# DIRECTIONS
Please restate the records below verbatim, omitting every image they hold.

Difference listings
....................

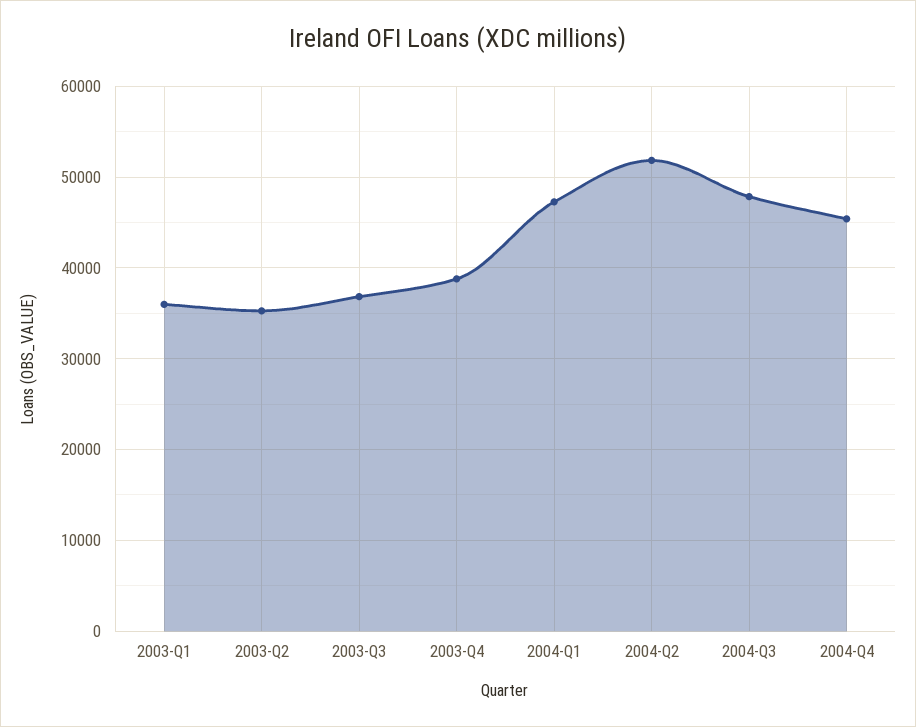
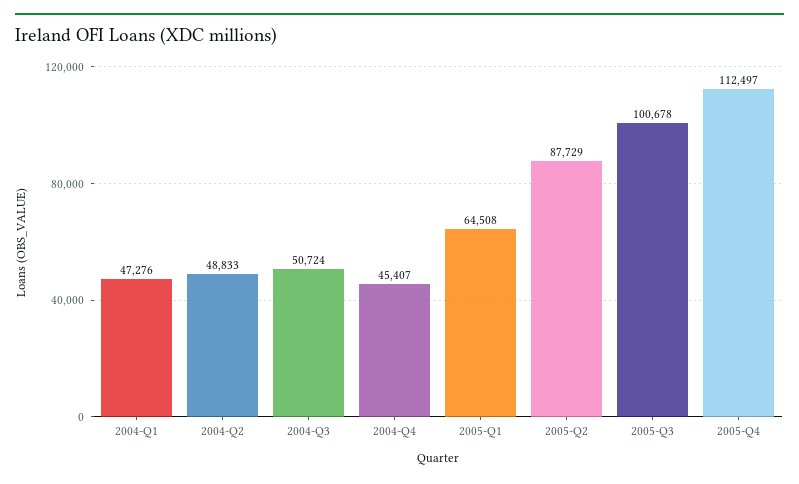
2003-Q1: 36000 -> none
2003-Q2: 35000 -> none
2003-Q3: 37000 -> none
2003-Q4: 39000 -> none
2004-Q2: 52000 -> 48833
2004-Q3: 48000 -> 50724
2005-Q1: none -> 64508
2005-Q2: none -> 87729
2005-Q3: none -> 100678
2005-Q4: none -> 112497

....................

# RESULT OF THE EXERCISE
2003-Q1: 36000 -> none
2003-Q2: 35000 -> none
2003-Q3: 37000 -> none
2003-Q4: 39000 -> none
2004-Q2: 52000 -> 48833
2004-Q3: 48000 -> 50724
2005-Q1: none -> 64508
2005-Q2: none -> 87729
2005-Q3: none -> 100678
2005-Q4: none -> 112497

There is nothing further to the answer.